The Herald, Sharon, Pa.

Local News

September 26, 2013

Primary Care Resource Center's goal is better followup

Obamacare grant funds Sharon Regional initative

In the NFL, teams always look for that quarterback who can get the ball over the goal line. In the health-care game, the go-to player is the primary care physician.

But like the quarterback, the primary care doctor needs a good team around him – which is the concept behind Sharon Regional’s Primary Care Resource Center. Unveiled Wednesday, the center is designed to improve care for targeted patients released from the hospital and reduce the chances of them being readmitted.

Funding for the project came from the Patient Protection and Affordable Care Act, better known as Obamacare. Money was funneled through the Pittsburgh Regional Health Initiative, a non-profit organization that has a goal of improving healthcare in western Pennsylvania. The group received a $10.4 million federal grant to create centers throughout the region, and Sharon Regional was among the six community hospitals chosen.

PRHI said it expects to save $41 million in Medicare costs alone during the three years of the grant.

“Basically, it’s a home base,’’ said Dr. Keith Kanel, PRHI’s chief medical officer and principal investigator for the project. “Many patients are discharged without understanding their illnesses or treatment plans. Hospital-based and community-based primary care physicians may not always communicate with each other to develop a coordinated post-discharge care plan for patients. Patients might not have the right prescriptions or be able to fill them or take the wrong doses.’’
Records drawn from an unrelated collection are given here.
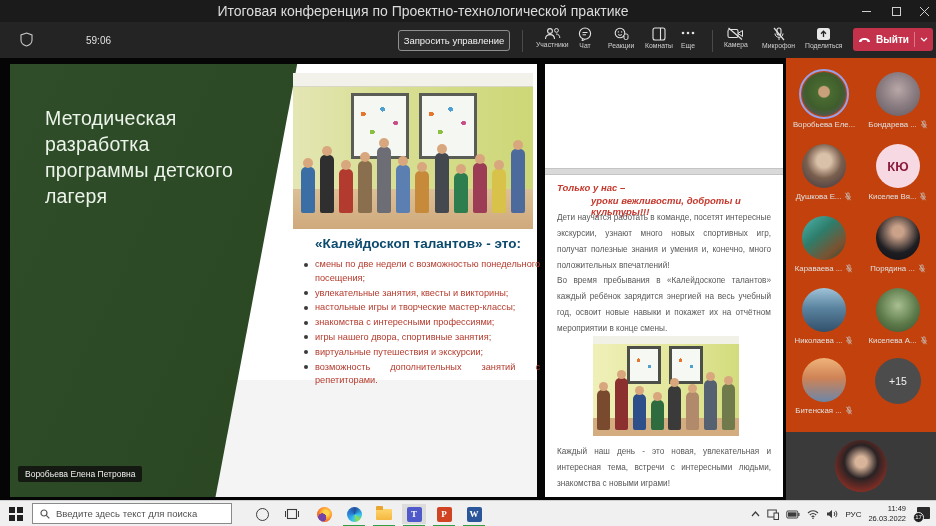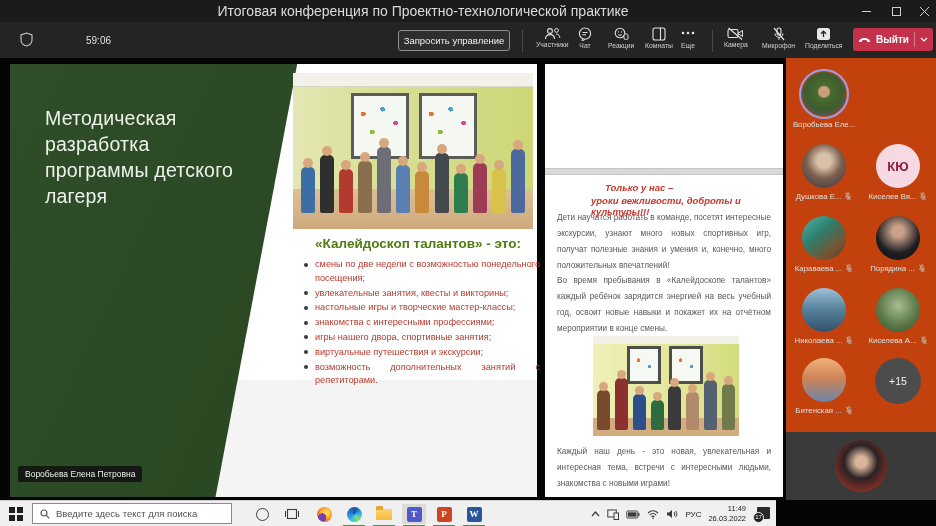"Бондарева ..." div.ptile { html: none -> <div> <div></div> <div> <span>Бондарева ...</span> <svg> <rect></rect> <path></path> <line></line> </svg> </div> </div> }
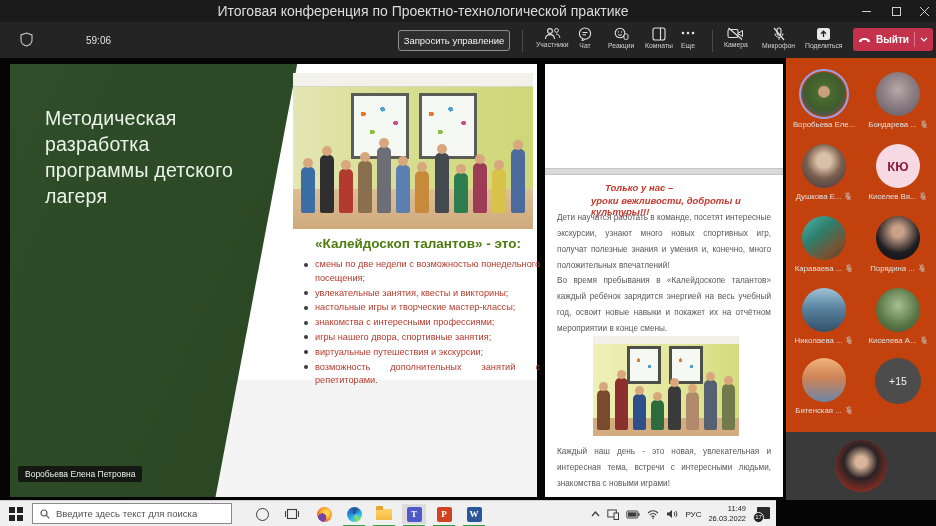"Только у нас –" .pr-h1 { margin-left: 48px -> none }
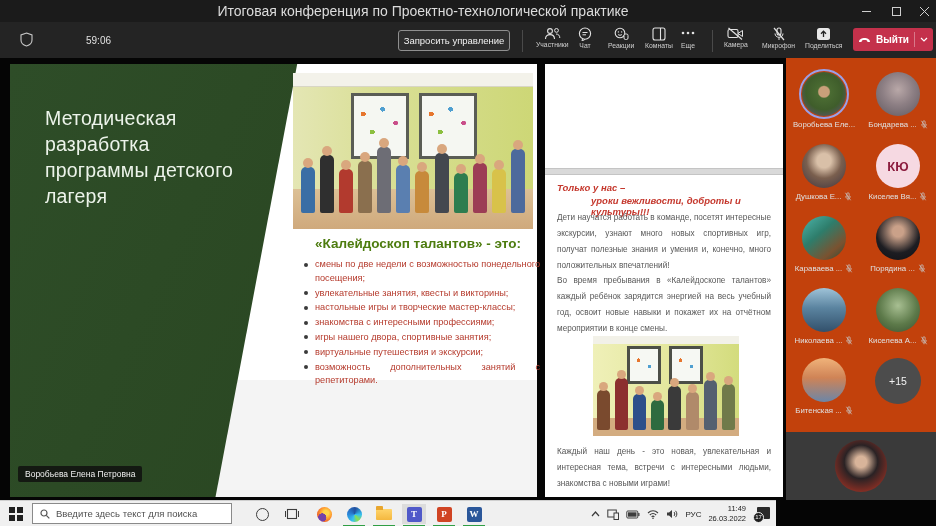"«Калейдоскоп талантов» - это:" .slide-heading { color: #4d7c0f -> #0c4a6e }
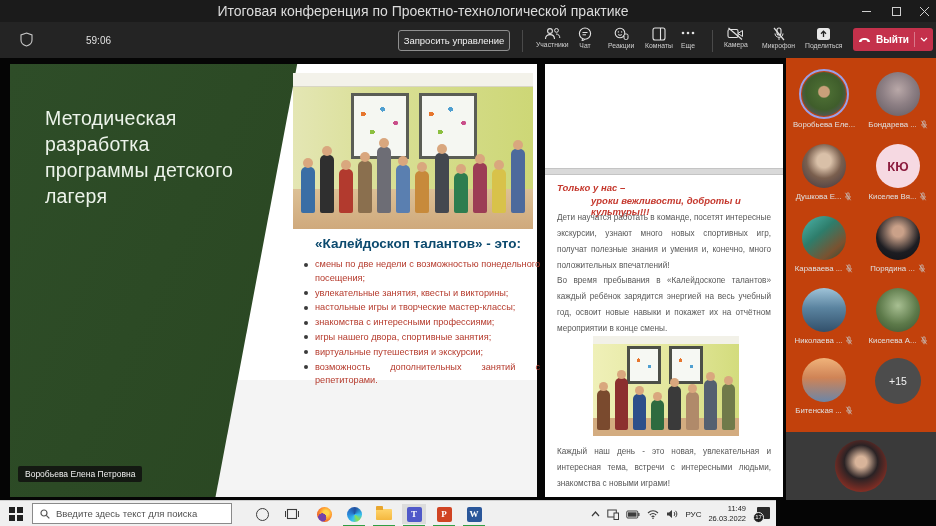"Введите здесь текст для поиска" .taskbar { width: 776px -> 936px }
Another problem that surfaces are patients may forget to make their follow-up appointments with their primary care doctor, he added.

Under the program, within 72 hours of being discharged from Sharon Regional a targeted patient will be contacted by the center. A center team member conducts a home visit and creates a home support plan for the patient and their family to follow. The idea isn’t to replace the primary care doctor – rather, to work in tandem with the doctor and other care givers the patient may have to prevent them from being re-admitted to the hospital.